Why not get ahead of the curve in using the power of government to dictate personal behavior and ban smoking on a city sidewalk? That’s what Charlotte is considering.

Central Piedmont Community College campuses are going tobacco-free next year, and the school asked the city of Charlotte to ban smoking on Elizabeth Avenue from Kings Drive to Charlottetown Avenue, where it bisects its central campus.

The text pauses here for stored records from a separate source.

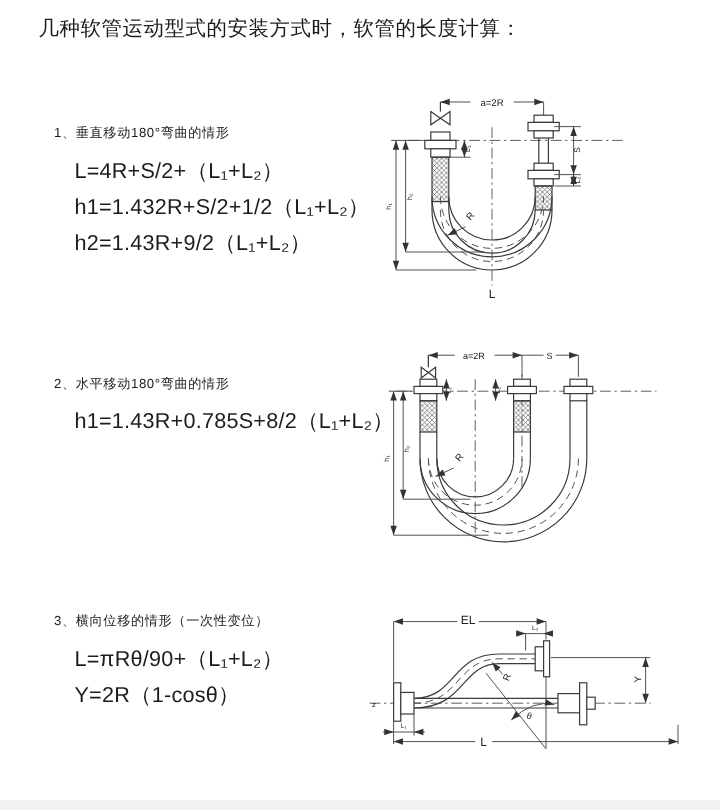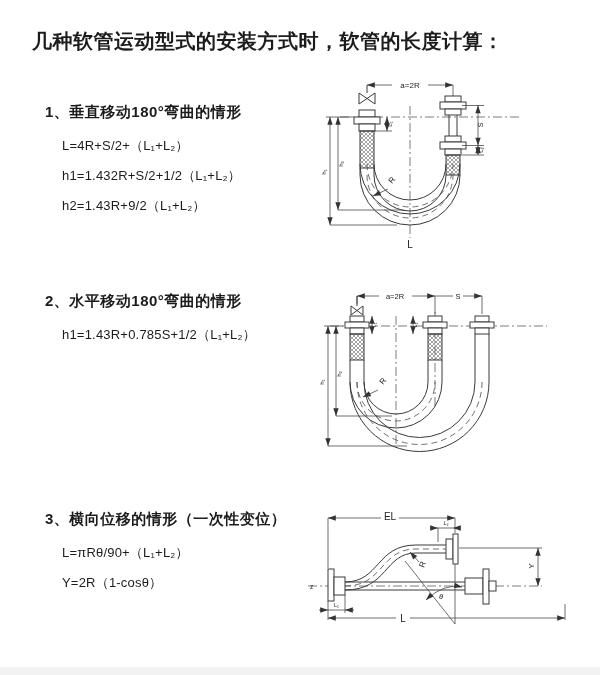"几种软管运动型式的安装方式时，软管的长度计算：" .page-title { font-size: 20px -> 17px; font-weight: 700 -> 400; top: 28px -> 12px }
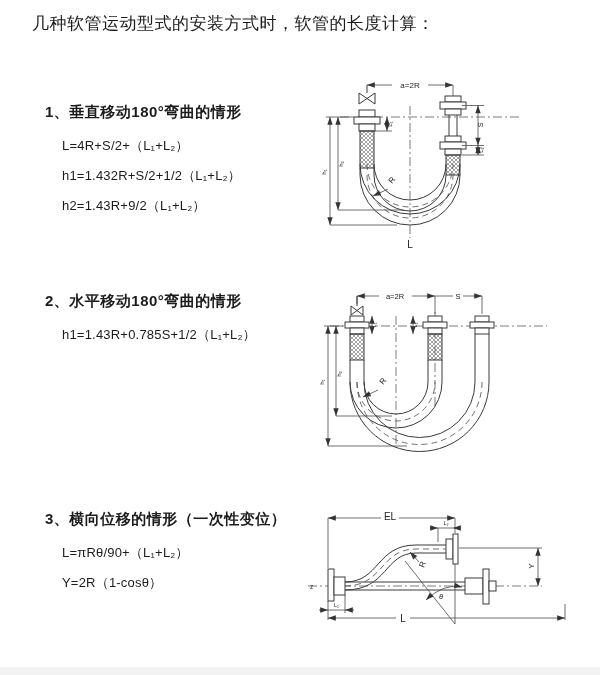"1、垂直移动180°弯曲的情形" .sec-heading { font-size: 15px -> 11px; font-weight: 700 -> 400 }
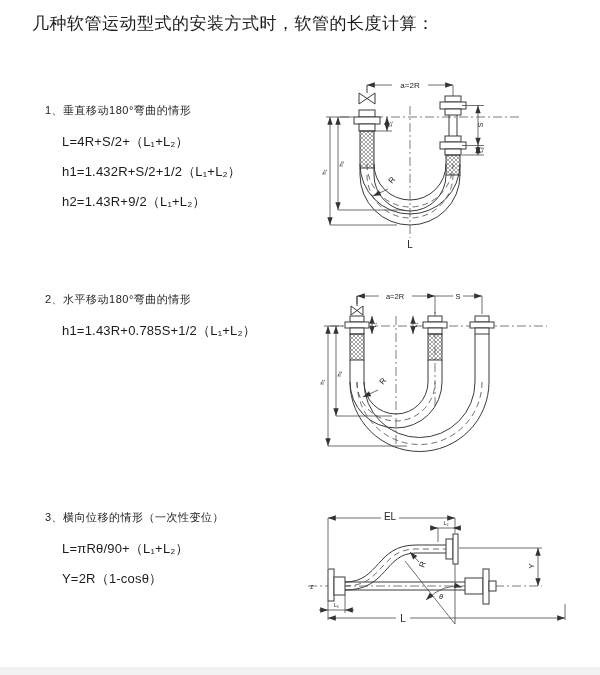"L=4R+S/2+（L₁+L₂）" .formula { font-size: 13px -> 18px }
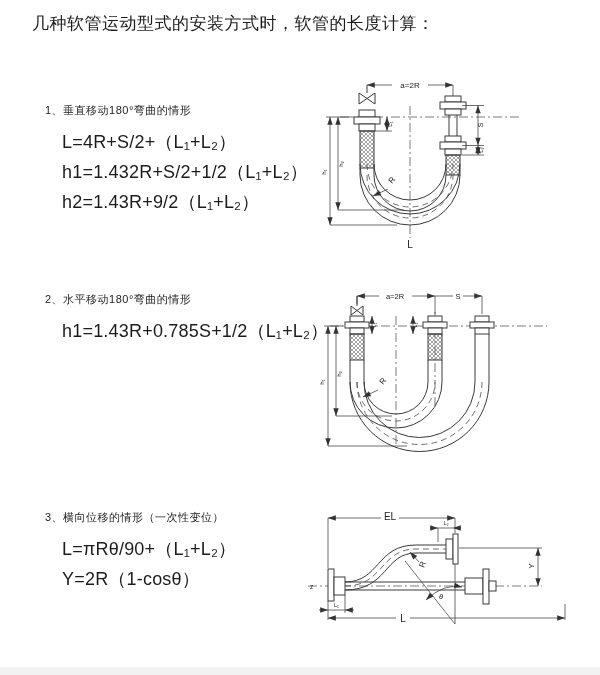"2、水平移动180°弯曲的情形" #section-2 { top: 292px -> 312px }
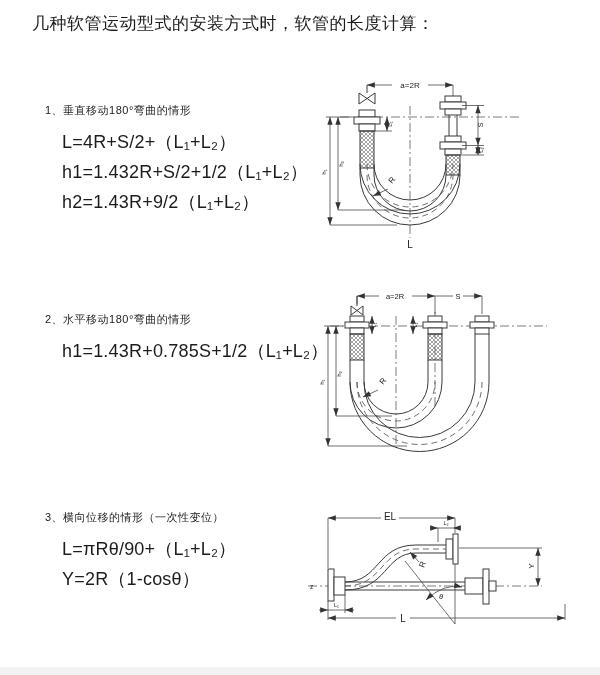"h1=1.43R+0.785S+1/2（L₁+L₂）" div.formula { text: 1.43R+0.785S+1/2 -> 1.43R+0.785S+8/2 }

If the City Council approves the ban, Charlotte would be among the first cities in the country to ban smoking on a city sidewalk or street

Charlotte isn’t the only municipality looking at using government power to control the use of a legal product. In the Orange County town of Hillsborough, commissioners recently considered banning chew tobacco from city-owned parks. They backed off when it came time to vote, but don’t kid yourself. More government bans are coming. From my Carolina Journal story about Hillsborough:

On Jan. 2, North Carolina’s newest tobacco law will ban smoking in restaurants and bars. Constandy said the law also expands local governments’ authority, giving them power to regulate tobacco use on all municipal exterior grounds, whether they own and operate the property, or own it and lease or rent it to someone else.

As of mid-August, no municipalities had contacted Constandy with questions specifically about smokeless tobacco, but she regularly receives inquiries from local governments about the scope of their overall authority.

Both stories lead to the same question: If smoking is so terrible that it is being banned, why is the product legal? Oh yeah, there’s the problem of all that tax revenue that elected officials will never be willing to give up.